* _GOAL OF THE EXERCISE_: Retype only the lines below from the one with "color: #f97316 ->" to the one with "text: 17:00.00 ->", inclusive, skipping every image.

* _RECORDS PROVIDED_:
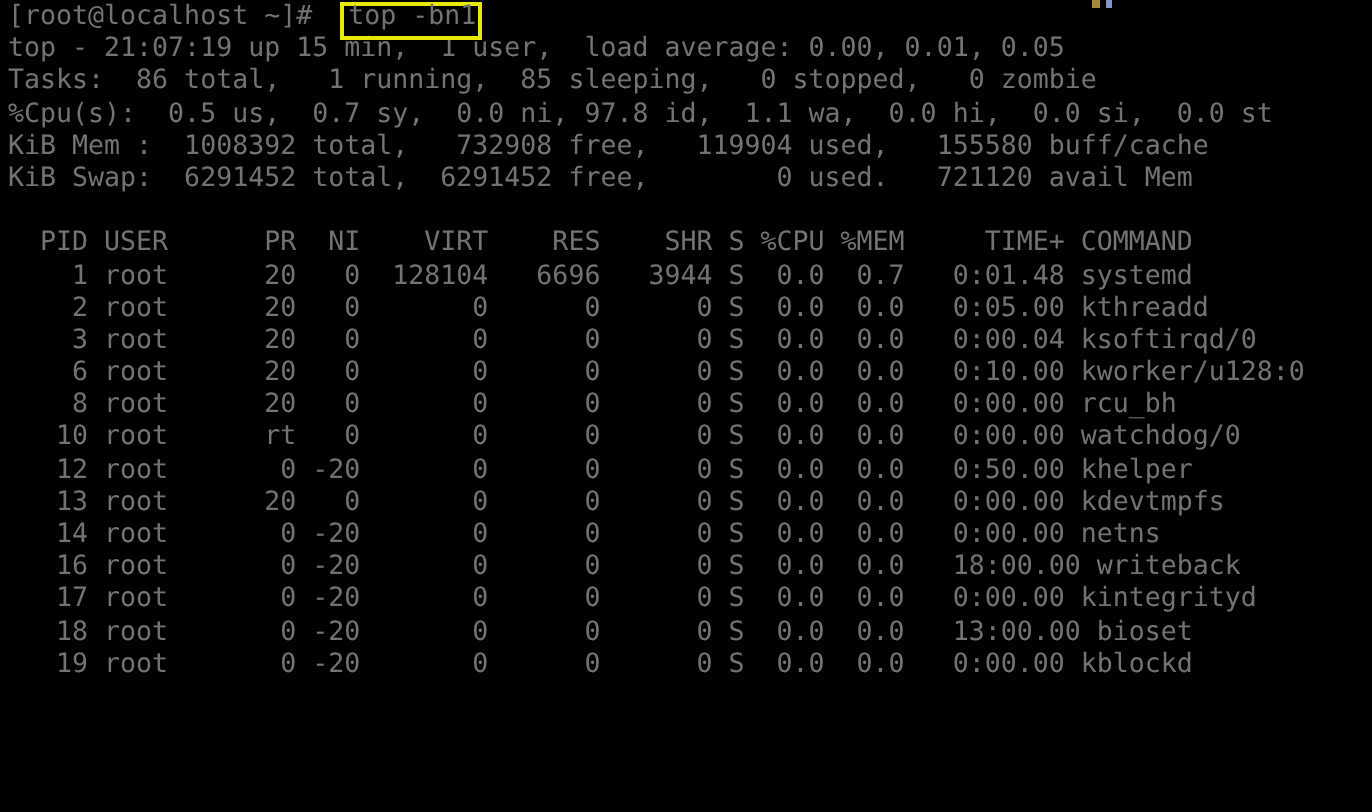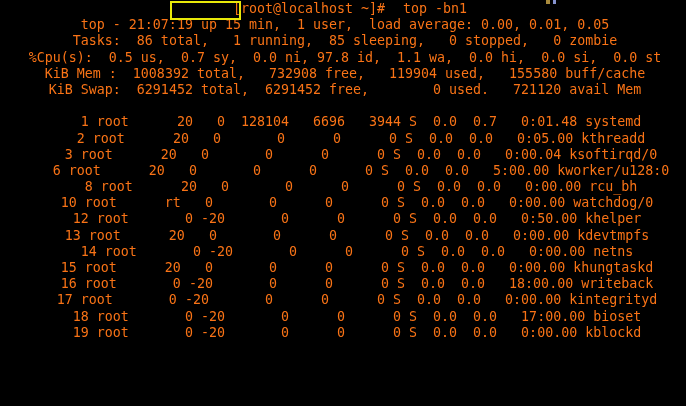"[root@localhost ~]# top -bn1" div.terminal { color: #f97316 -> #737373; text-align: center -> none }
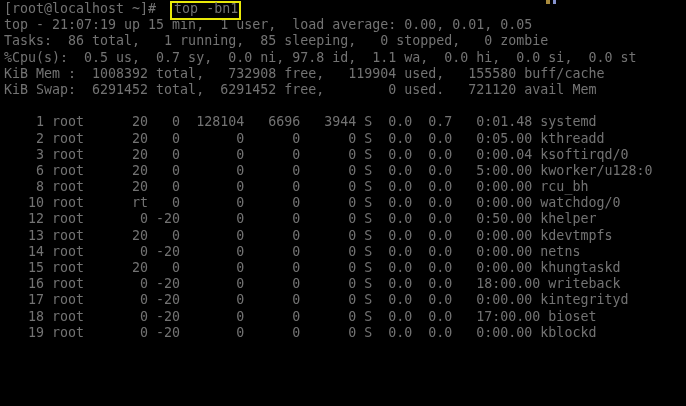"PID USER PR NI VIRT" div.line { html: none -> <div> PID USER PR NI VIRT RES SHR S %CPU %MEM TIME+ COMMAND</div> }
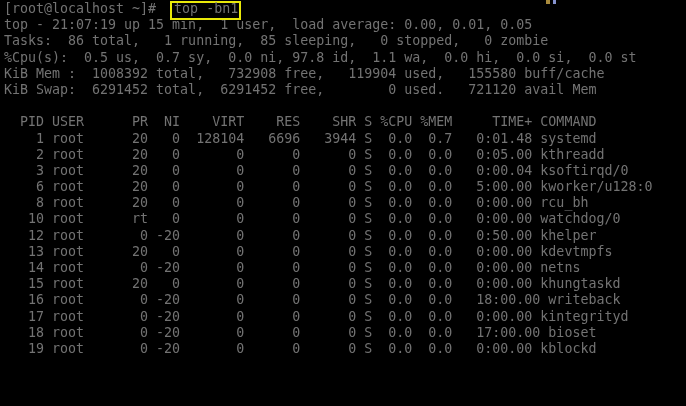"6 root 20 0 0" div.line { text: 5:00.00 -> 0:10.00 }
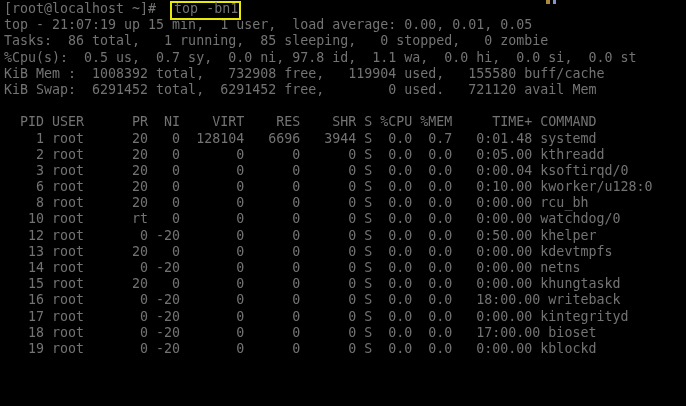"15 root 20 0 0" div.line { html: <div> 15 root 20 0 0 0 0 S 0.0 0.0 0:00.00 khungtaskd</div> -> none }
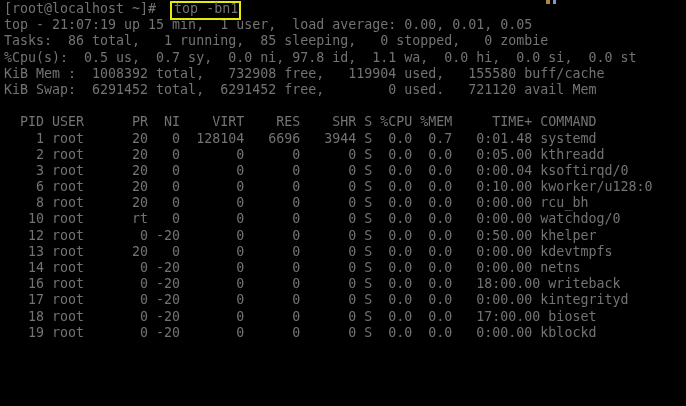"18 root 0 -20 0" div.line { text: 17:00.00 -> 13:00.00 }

* * *

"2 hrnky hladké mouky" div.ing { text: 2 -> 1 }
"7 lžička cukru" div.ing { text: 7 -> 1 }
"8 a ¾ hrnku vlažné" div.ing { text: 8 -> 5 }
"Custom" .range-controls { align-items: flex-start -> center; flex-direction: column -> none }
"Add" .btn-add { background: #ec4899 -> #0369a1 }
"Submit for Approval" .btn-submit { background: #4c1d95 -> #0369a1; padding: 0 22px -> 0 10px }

* * *

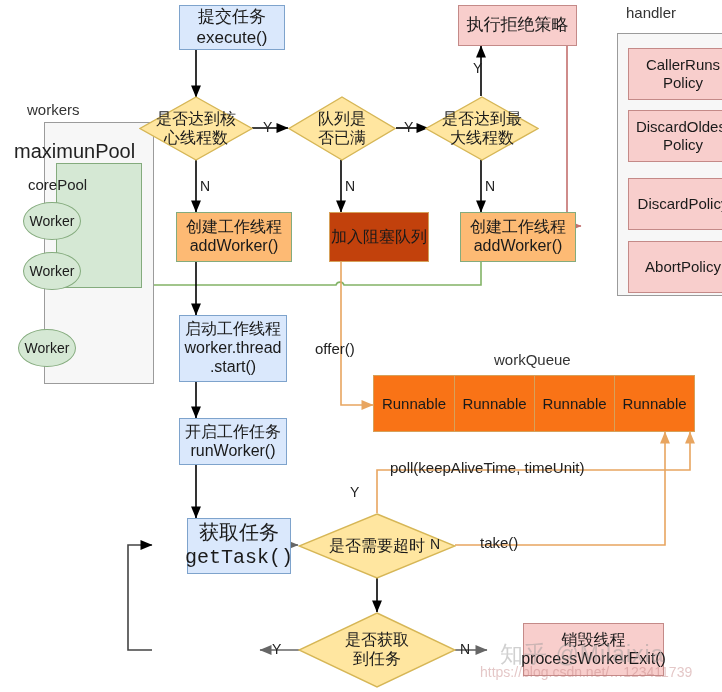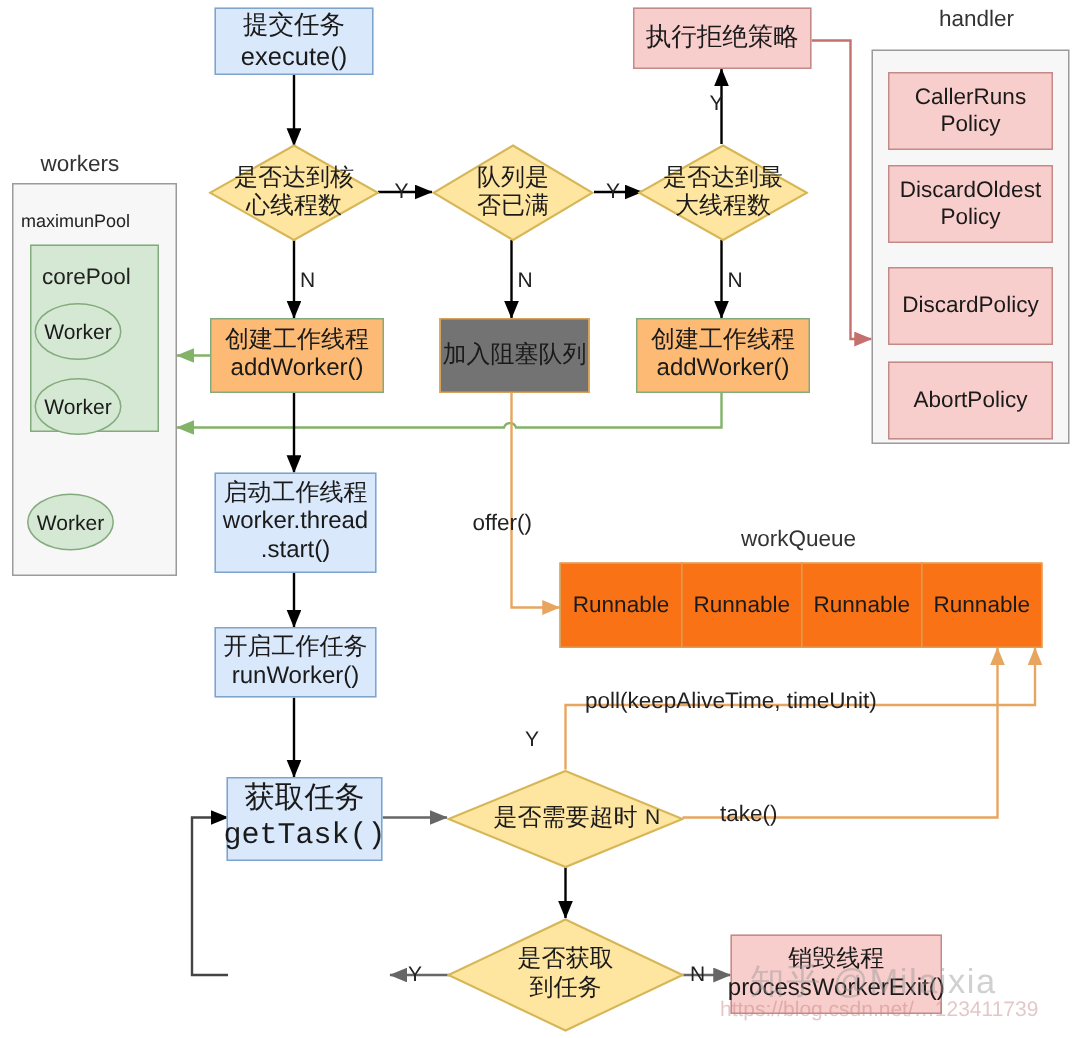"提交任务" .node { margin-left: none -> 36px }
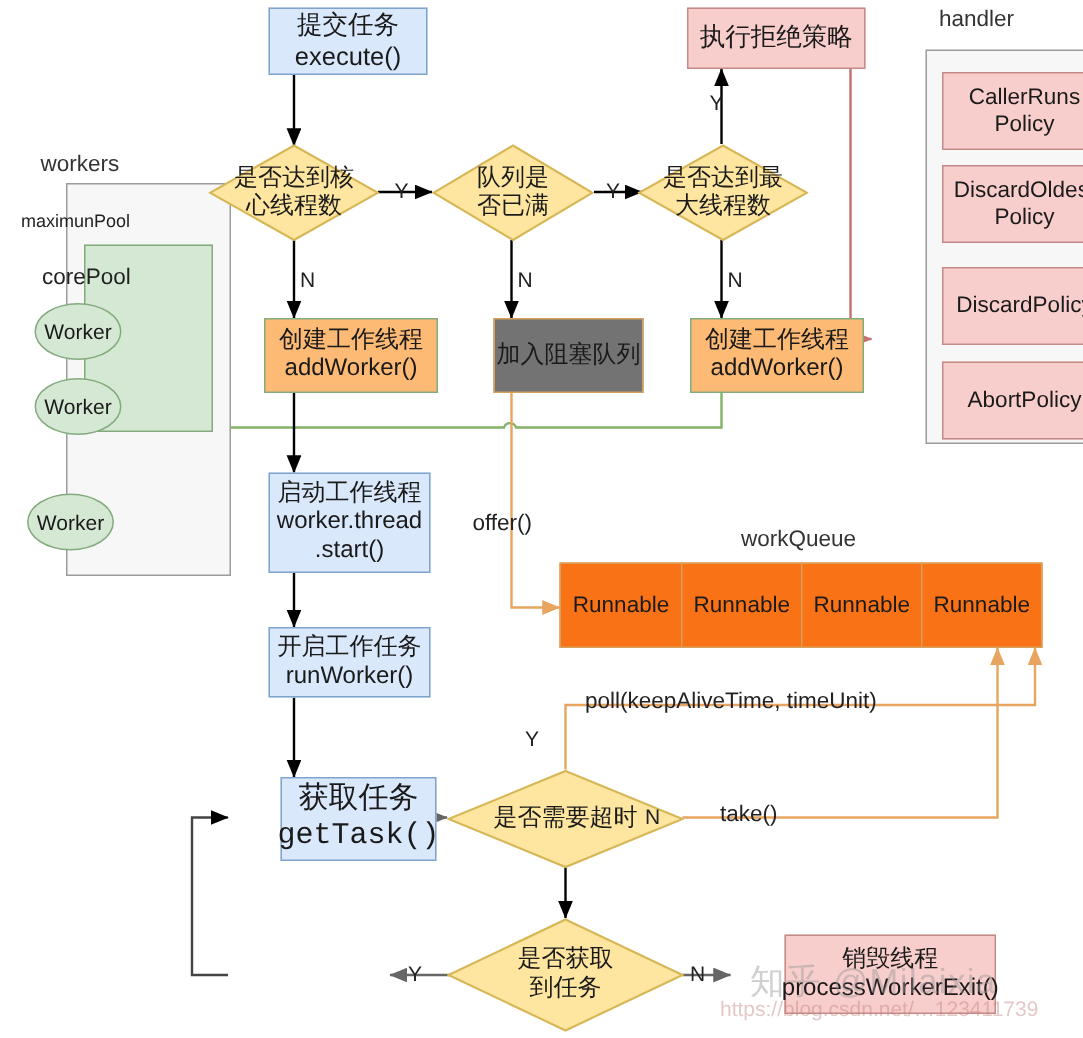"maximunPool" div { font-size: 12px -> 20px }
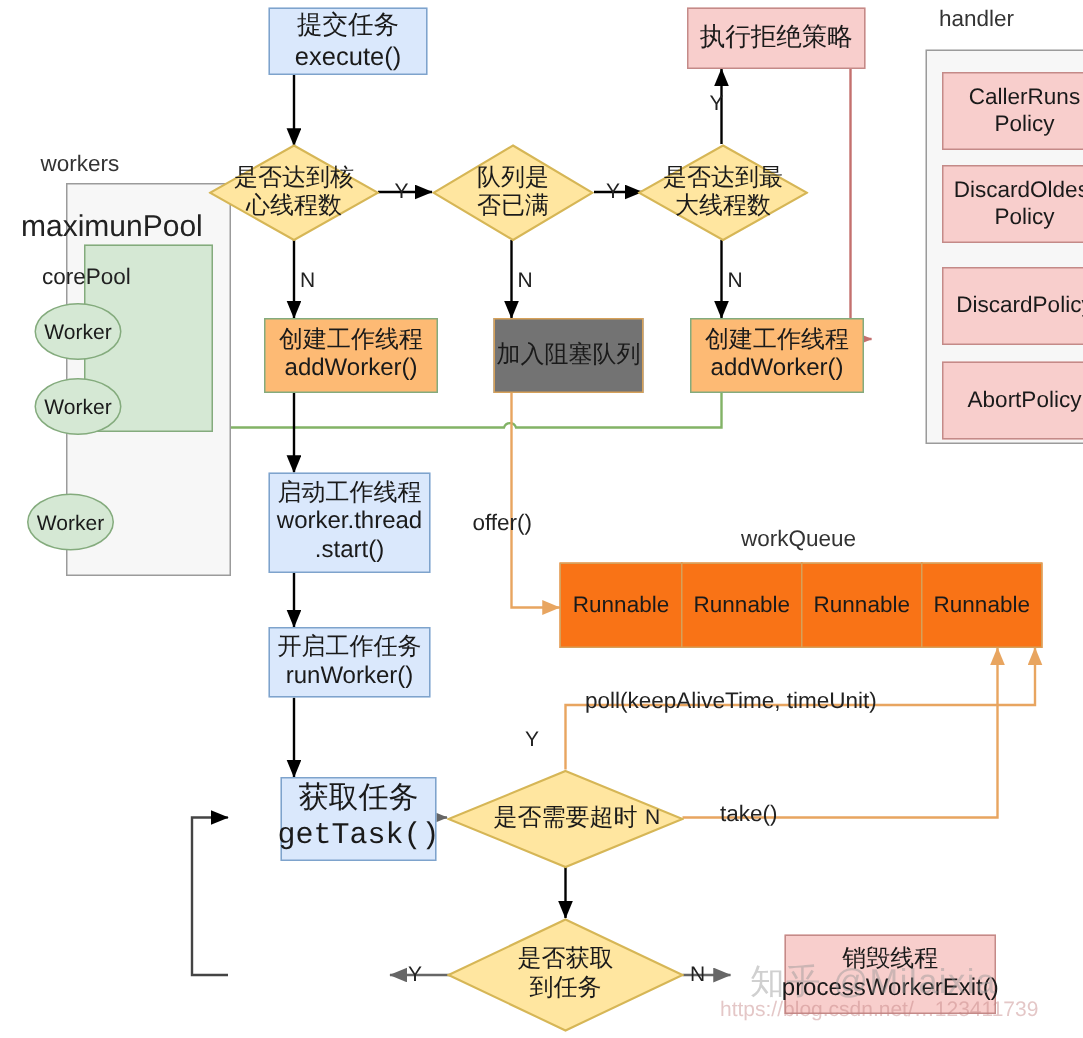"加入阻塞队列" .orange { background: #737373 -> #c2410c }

* _TASK SOLUTION_:
"[root@localhost ~]# top -bn1" div.terminal { color: #f97316 -> #737373; text-align: center -> none }
"PID USER PR NI VIRT" div.line { html: none -> <div> PID USER PR NI VIRT RES SHR S %CPU %MEM TIME+ COMMAND</div> }
"6 root 20 0 0" div.line { text: 5:00.00 -> 0:10.00 }
"15 root 20 0 0" div.line { html: <div> 15 root 20 0 0 0 0 S 0.0 0.0 0:00.00 khungtaskd</div> -> none }
"18 root 0 -20 0" div.line { text: 17:00.00 -> 13:00.00 }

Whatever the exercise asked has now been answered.